What you have to do → Restrict the output to the lines below starting at the one that contains "[123,78,427,110] MyRoverkmgururaj ->" and ending at the one that contains "(1386, 126) none -> (894, 197) //", and restate them word for word, both ends included.

Data records →
☆ ☆ ☆ ☆ ☆
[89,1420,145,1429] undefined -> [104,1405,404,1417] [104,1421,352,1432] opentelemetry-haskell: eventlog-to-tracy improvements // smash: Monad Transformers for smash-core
☆ ☆ ☆ ☆ ☆
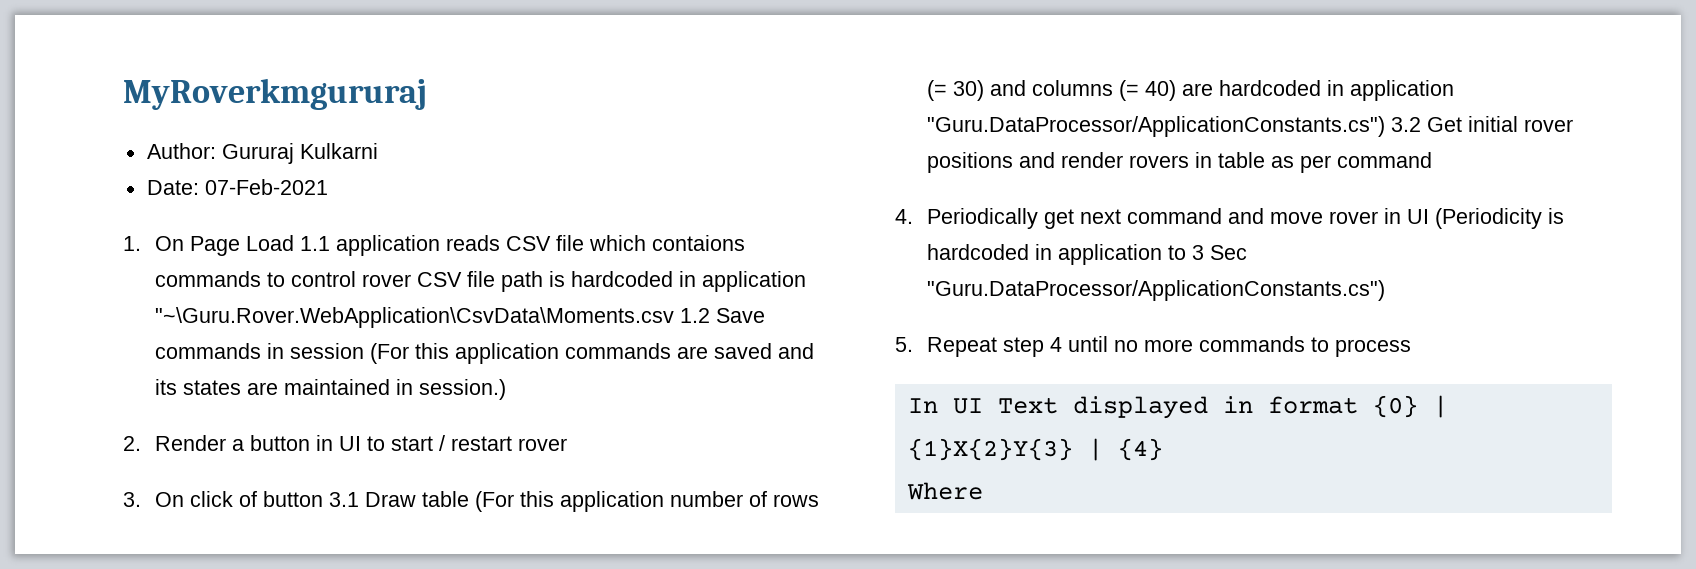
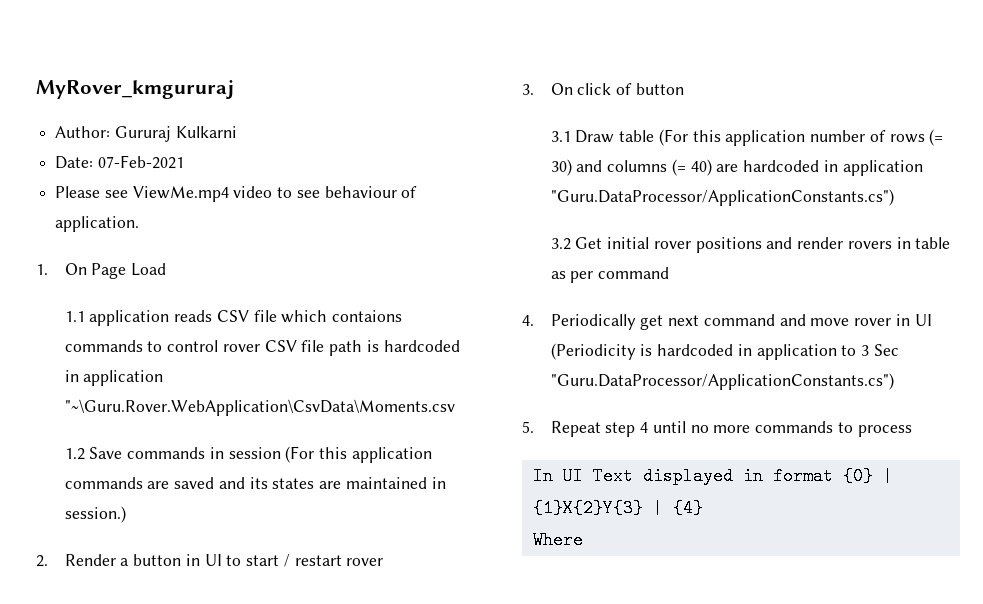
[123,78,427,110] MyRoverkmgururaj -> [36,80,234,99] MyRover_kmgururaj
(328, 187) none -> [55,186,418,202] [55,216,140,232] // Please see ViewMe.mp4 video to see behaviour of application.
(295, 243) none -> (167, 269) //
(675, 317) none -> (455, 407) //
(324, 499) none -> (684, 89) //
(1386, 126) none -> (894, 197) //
☆ ☆ ☆ ☆ ☆
Output of the exercise →
[123,78,427,110] MyRoverkmgururaj -> [36,80,234,99] MyRover_kmgururaj
(328, 187) none -> [55,186,418,202] [55,216,140,232] // Please see ViewMe.mp4 video to see behaviour of application.
(295, 243) none -> (167, 269) //
(675, 317) none -> (455, 407) //
(324, 499) none -> (684, 89) //
(1386, 126) none -> (894, 197) //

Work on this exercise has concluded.